Yeah Stefan, you seem to follow what I'm asking. I should have made it clearer that I'm getting this whole function as a string, so here's a little more background. There is no checking on this string to see if its syntactically valid before it gets to my code - the syntax is a from a legacy scripting language. I'm basically having to wrap the funcionality of a number of functions from this scripting language so I can perform the same work in my
java app. I can't use a bridge or native calls to do this, since the java app runs entirely seperatly from the legacy app, and the legacy app requires licence costs, so asking user of my java app to install it too is out of the question (and its Windows only).

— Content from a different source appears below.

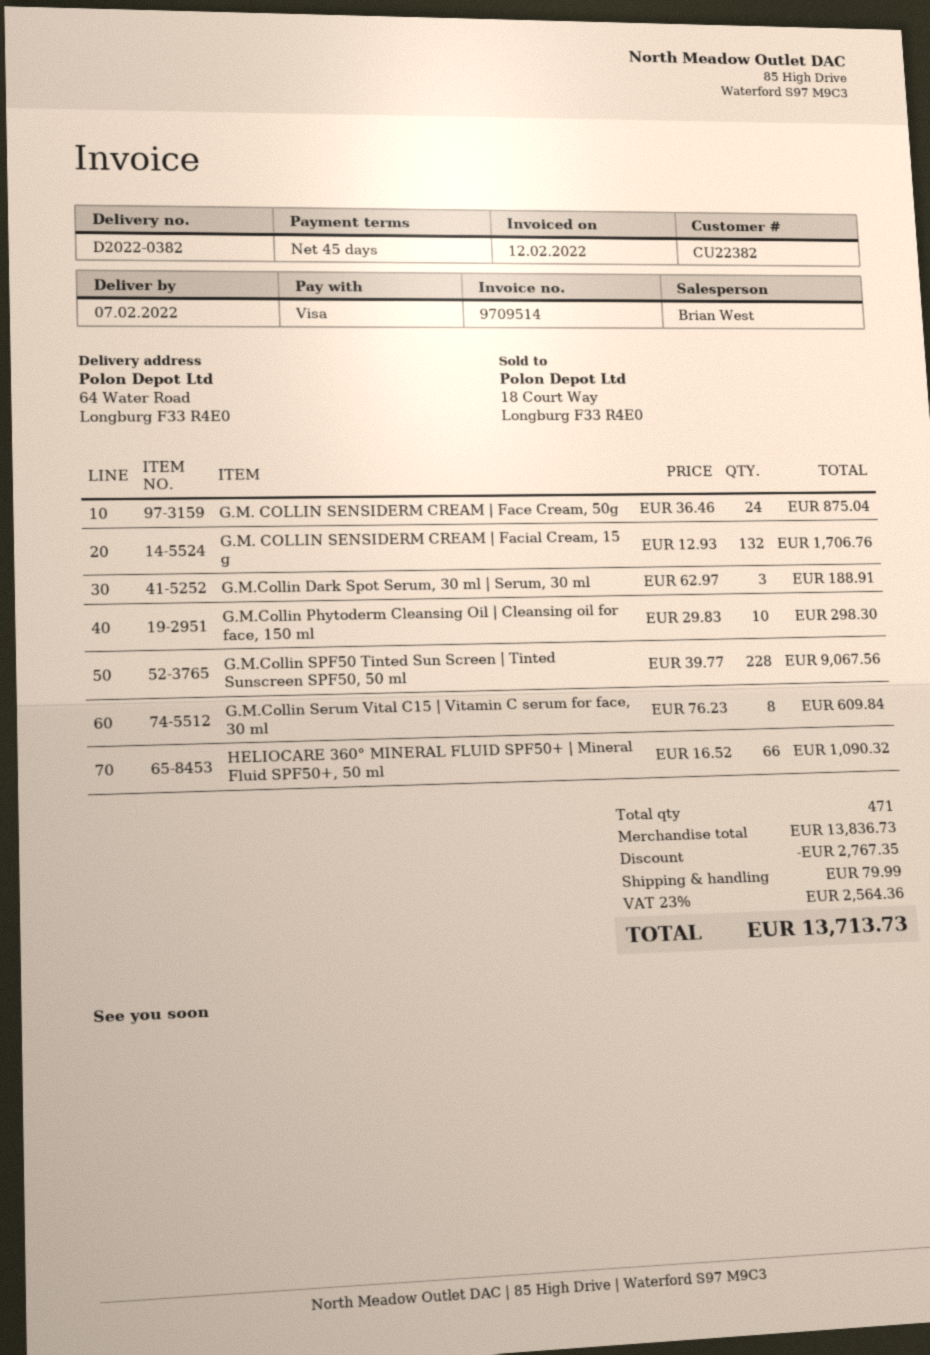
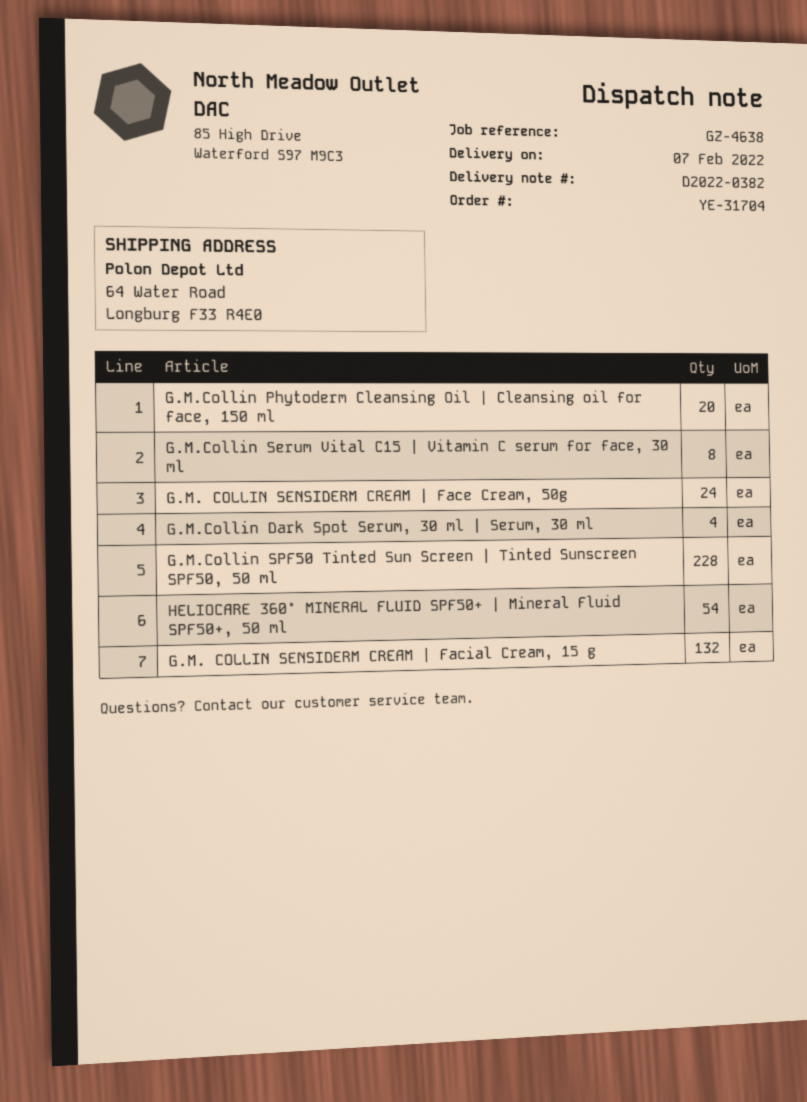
G.M.Collin Dark Spot Serum, 30 ml | Serum, 30 ml: 3 -> 4
G.M.Collin Phytoderm Cleansing Oil | Cleansing oil for face, 150 ml: 10 -> 20
HELIOCARE 360° MINERAL FLUID SPF50+ | Mineral Fluid SPF50+, 50 ml: 66 -> 54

However, both apps can in theory be run concurrently so I need support the legacy functionality.
Your questions:
- both arithmetic and boolean expressions are allowed (with arithmetic, a positive result == true. My example is acutally pretty pointless, but given a user can validly enter this nonsense code perhaps it isn't
)
- all the common types are allowed (including Dates)
- it needs to support all the common operators you see in most languages (e.g. common logical and arithmetic operators), not quite the full set of Java opertator, but a fairly large subset.
- the syntax is fairly loose. It a bit like VBScript, so functions need not be parentetised, it is case insensetive and uses variants as parameters (which is actually a bit of a help here, since I get everthing a a string so dates, ints, doubles etc. need to be wrapped in int( string ) etc. functions first - otherwise I'd have no idea what datatype the users is using).
Basically what I'm doing so far is creating classes to mimic the functionality of these legacy functions, and writing classes which provide the same sort of behaviour as the JavaScript evaluation function. However most of the work is going in to horrible resursive string manipulation and regular expression matching methods to spilt out the constituent parts of this (possibly infinitely nested) function before I can safely call any of these functions.
This is giving me a headache. Anyone with any ideas?